=== Source information ===

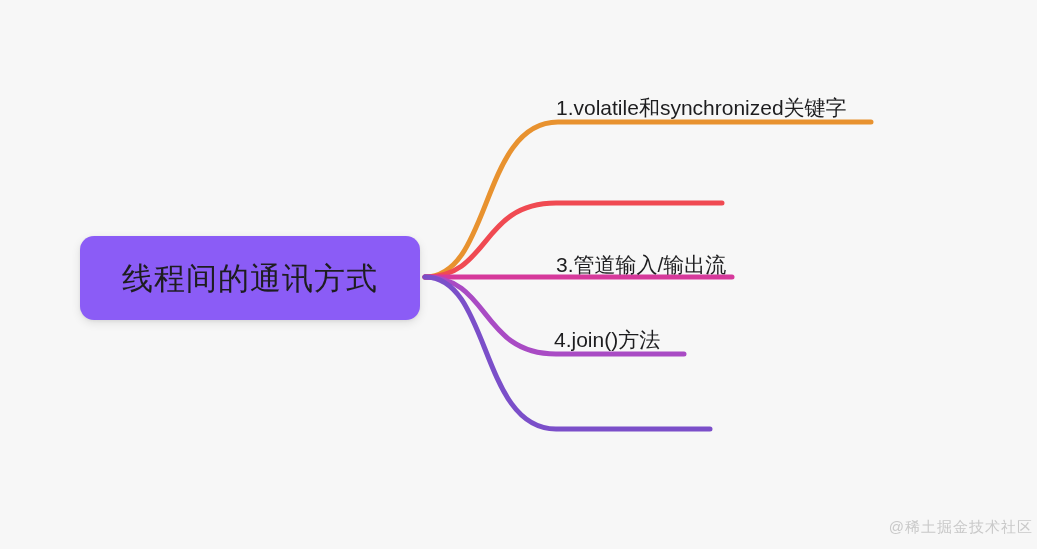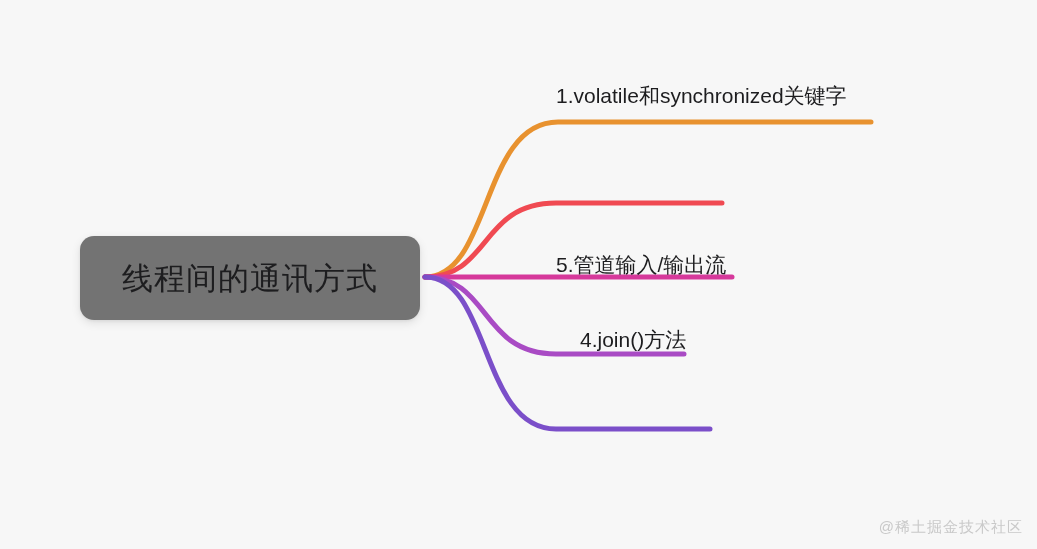--- a/index.html
+++ b/index.html
@@ -84,7 +84,7 @@
     <span class="root-label">线程间的通讯方式</span>
   </div>
 
-  <div class="branch-label" style="left:556px; top:85px;">1.volatile和synchronized关键字</div>
+  <div class="branch-label" style="left:556px; top:97px;">1.volatile和synchronized关键字</div>
   <div class="branch-label" style="left:556px; top:254px;">5.管道输入/输出流</div>
   <div class="branch-label" style="left:580px; top:329px;">4.join()方法</div>
 

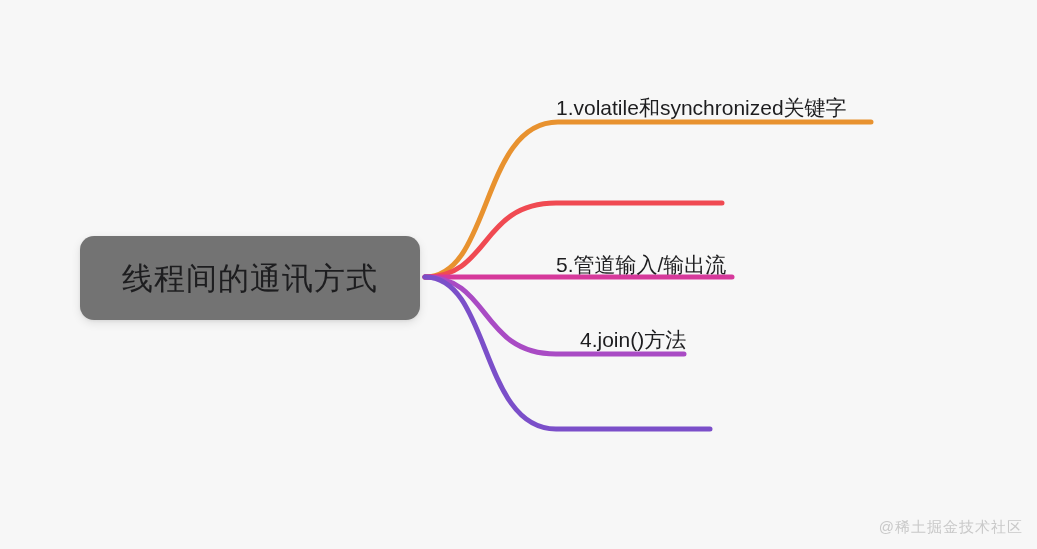--- a/index.html
+++ b/index.html
@@ -35,7 +35,7 @@
     top: 236px;
     width: 340px;
     height: 84px;
-    background: #737373;
+    background: #8b5cf6;
     border-radius: 14px;
     box-shadow: 0 3px 10px rgba(0,0,0,0.10), 0 1px 3px rgba(0,0,0,0.06);
     display: flex;

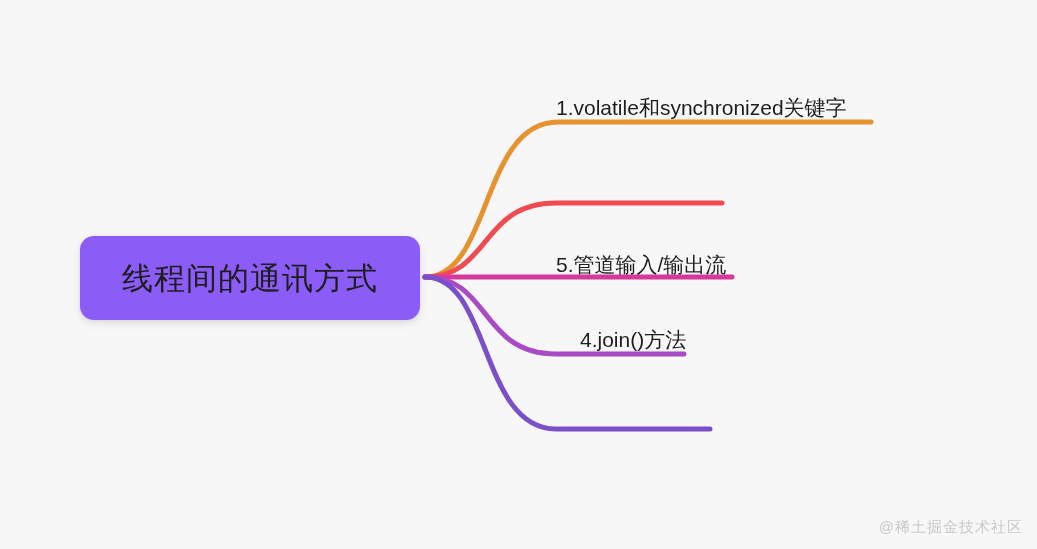--- a/index.html
+++ b/index.html
@@ -85,7 +85,7 @@
   </div>
 
   <div class="branch-label" style="left:556px; top:97px;">1.volatile和synchronized关键字</div>
-  <div class="branch-label" style="left:556px; top:254px;">5.管道输入/输出流</div>
+  <div class="branch-label" style="left:556px; top:254px;">3.管道输入/输出流</div>
   <div class="branch-label" style="left:580px; top:329px;">4.join()方法</div>
 
   <div class="watermark">@稀土掘金技术社区</div>

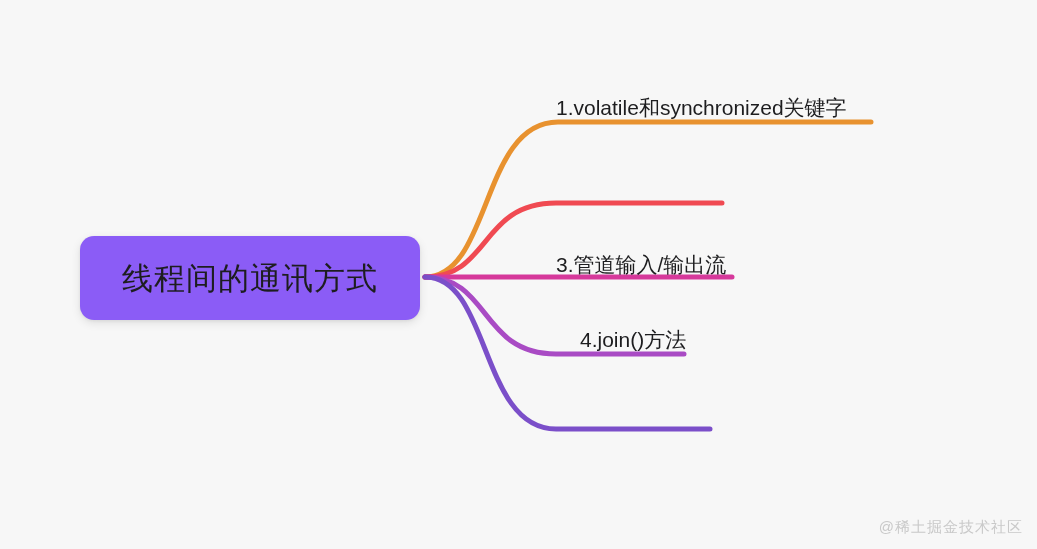--- a/index.html
+++ b/index.html
@@ -86,7 +86,7 @@
 
   <div class="branch-label" style="left:556px; top:97px;">1.volatile和synchronized关键字</div>
   <div class="branch-label" style="left:556px; top:254px;">3.管道输入/输出流</div>
-  <div class="branch-label" style="left:580px; top:329px;">4.join()方法</div>
+  <div class="branch-label" style="left:554px; top:329px;">4.join()方法</div>
 
   <div class="watermark">@稀土掘金技术社区</div>
 

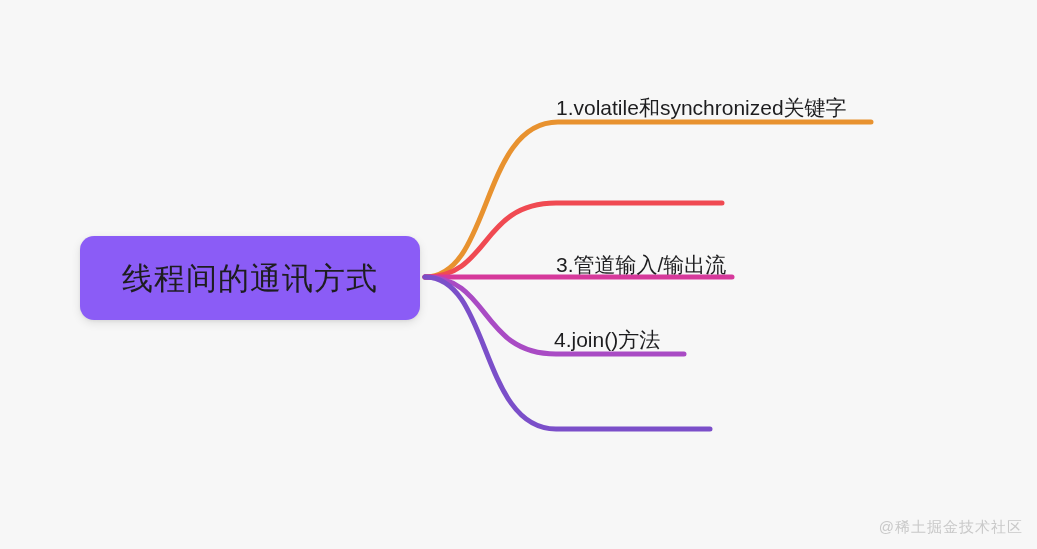--- a/index.html
+++ b/index.html
@@ -59,7 +59,7 @@
   }
   .watermark {
     position: absolute;
-    right: 14px;
+    right: 4px;
     bottom: 12px;
     font-size: 15px;
     color: #c9c9c9;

===

▶ **Task to complete**:
Could the data above be repeated exactly, with every picture dropped?

▶ **The completed task**:
--- a/index.html
+++ b/index.html
@@ -84,7 +84,7 @@
     <span class="root-label">线程间的通讯方式</span>
   </div>
 
-  <div class="branch-label" style="left:556px; top:85px;">1.volatile和synchronized关键字</div>
+  <div class="branch-label" style="left:556px; top:97px;">1.volatile和synchronized关键字</div>
   <div class="branch-label" style="left:556px; top:254px;">5.管道输入/输出流</div>
   <div class="branch-label" style="left:580px; top:329px;">4.join()方法</div>
 

--- a/index.html
+++ b/index.html
@@ -35,7 +35,7 @@
     top: 236px;
     width: 340px;
     height: 84px;
-    background: #737373;
+    background: #8b5cf6;
     border-radius: 14px;
     box-shadow: 0 3px 10px rgba(0,0,0,0.10), 0 1px 3px rgba(0,0,0,0.06);
     display: flex;

--- a/index.html
+++ b/index.html
@@ -85,7 +85,7 @@
   </div>
 
   <div class="branch-label" style="left:556px; top:97px;">1.volatile和synchronized关键字</div>
-  <div class="branch-label" style="left:556px; top:254px;">5.管道输入/输出流</div>
+  <div class="branch-label" style="left:556px; top:254px;">3.管道输入/输出流</div>
   <div class="branch-label" style="left:580px; top:329px;">4.join()方法</div>
 
   <div class="watermark">@稀土掘金技术社区</div>

--- a/index.html
+++ b/index.html
@@ -86,7 +86,7 @@
 
   <div class="branch-label" style="left:556px; top:97px;">1.volatile和synchronized关键字</div>
   <div class="branch-label" style="left:556px; top:254px;">3.管道输入/输出流</div>
-  <div class="branch-label" style="left:580px; top:329px;">4.join()方法</div>
+  <div class="branch-label" style="left:554px; top:329px;">4.join()方法</div>
 
   <div class="watermark">@稀土掘金技术社区</div>
 

--- a/index.html
+++ b/index.html
@@ -59,7 +59,7 @@
   }
   .watermark {
     position: absolute;
-    right: 14px;
+    right: 4px;
     bottom: 12px;
     font-size: 15px;
     color: #c9c9c9;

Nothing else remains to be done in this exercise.